> The use of SHA-1 in Git is not for security purposes, [...] Only, it is. When ...

gsu2 · on Dec 31, 2022

Git isn't relying on collision-resistance, it's relying on second-preimage[0] resistance, which is to say: in order to sneak a hash collision in to a git repository, you have to sneak _something else_ that's already trusted (e.g. via code review) into the repository; collisions can't (yet) be generated for arbitrary hashes.

I haven't heard of any second-preimage attacks against MD5, much less SHA-1, so mlindner was correct in asserting that MD5 would be fine (assuming 128 bits are enough). See also the analysis in [1].

More to the point, if you're able to sneak something into a repository in the first place (e.g. a benign file that generates a collision with a malicious file), then you're probably able to sneak in something more directly (e.g. [2]) that won't rely on both getting something in a trusted repository and then cloning from a different, untrusted source.

[0]: https://en.wikipedia.org/wiki/Preimage_attack

[1]: this is getting a bit old, but should still be relevant? https://electriccoin.co/blog/lessons-from-the-history-of-att...

[2]: https://en.wikipedia.org/wiki/IDN_homograph_attack

oconnor663 · on Dec 31, 2022

> if you're able to sneak something into a repository in the first place (e.g. a benign file that generates a collision with a malicious file), then you're probably able to sneak in something more directly

Could you imagine using an implementation of TLS that "probably" authenticated your network traffic though? I think there are two separate reasons we prefer to make strong guarantees in cryptography:

1. That's often really what I need. If I'm downloading e.g. software updates over the network, I really need those to be authentic.

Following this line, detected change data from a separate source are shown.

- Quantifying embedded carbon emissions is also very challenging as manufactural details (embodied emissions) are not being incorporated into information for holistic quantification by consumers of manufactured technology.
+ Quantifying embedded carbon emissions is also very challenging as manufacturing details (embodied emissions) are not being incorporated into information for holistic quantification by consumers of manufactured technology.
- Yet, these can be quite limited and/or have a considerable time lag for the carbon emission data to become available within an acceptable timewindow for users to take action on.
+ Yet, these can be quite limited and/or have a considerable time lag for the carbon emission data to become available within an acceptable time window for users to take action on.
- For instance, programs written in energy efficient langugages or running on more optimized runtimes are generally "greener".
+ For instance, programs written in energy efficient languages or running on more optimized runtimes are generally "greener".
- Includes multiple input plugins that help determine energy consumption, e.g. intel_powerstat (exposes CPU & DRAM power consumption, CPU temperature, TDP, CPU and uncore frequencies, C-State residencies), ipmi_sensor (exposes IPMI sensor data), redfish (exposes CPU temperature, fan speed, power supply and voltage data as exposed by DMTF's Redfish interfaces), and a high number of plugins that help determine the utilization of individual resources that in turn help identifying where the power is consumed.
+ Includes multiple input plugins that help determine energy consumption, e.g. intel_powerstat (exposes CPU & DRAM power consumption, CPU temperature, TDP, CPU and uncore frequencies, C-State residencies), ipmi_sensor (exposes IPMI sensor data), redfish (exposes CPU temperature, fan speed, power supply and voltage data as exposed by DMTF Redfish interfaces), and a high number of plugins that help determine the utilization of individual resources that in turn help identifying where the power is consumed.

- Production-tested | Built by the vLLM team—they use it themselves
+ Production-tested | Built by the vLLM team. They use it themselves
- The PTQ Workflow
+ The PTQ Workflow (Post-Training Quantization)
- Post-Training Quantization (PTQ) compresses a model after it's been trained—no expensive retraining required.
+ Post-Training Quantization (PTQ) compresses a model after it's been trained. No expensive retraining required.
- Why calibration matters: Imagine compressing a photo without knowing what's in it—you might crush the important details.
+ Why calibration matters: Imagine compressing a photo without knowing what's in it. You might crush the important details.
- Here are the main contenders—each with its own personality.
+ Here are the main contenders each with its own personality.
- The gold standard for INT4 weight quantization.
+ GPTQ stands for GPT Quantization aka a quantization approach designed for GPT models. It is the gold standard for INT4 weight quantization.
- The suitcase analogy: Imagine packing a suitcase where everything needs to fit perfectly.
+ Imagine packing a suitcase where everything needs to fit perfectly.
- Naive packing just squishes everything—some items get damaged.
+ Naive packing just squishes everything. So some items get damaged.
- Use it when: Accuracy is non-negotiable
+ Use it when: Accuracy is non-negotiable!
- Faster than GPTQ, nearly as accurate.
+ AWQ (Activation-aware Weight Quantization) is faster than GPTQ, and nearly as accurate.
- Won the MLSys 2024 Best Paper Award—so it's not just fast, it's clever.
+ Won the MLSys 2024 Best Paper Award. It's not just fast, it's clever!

2. Even when I arguably don't need strong authenticity, like just reading some news articles, I want to use the same strong tools, because I don't want to have to study and understand (much less teach) the situations where some weaker tool fails. Inevitably I'll get that wrong or just forget, and I'll end up using the weak tool in some case where I should've used the strong one.

In this case, if I imagine teaching how commit signing works with a weak hash function, it sounds like "Signing commits means that no one can sneak malicious content into your repository, unless they first steal your secret signing key, or else you ever committed (or allowed anyone else to commit) a non-text file that they created." Actually writing that second part out makes it feel really bad to me.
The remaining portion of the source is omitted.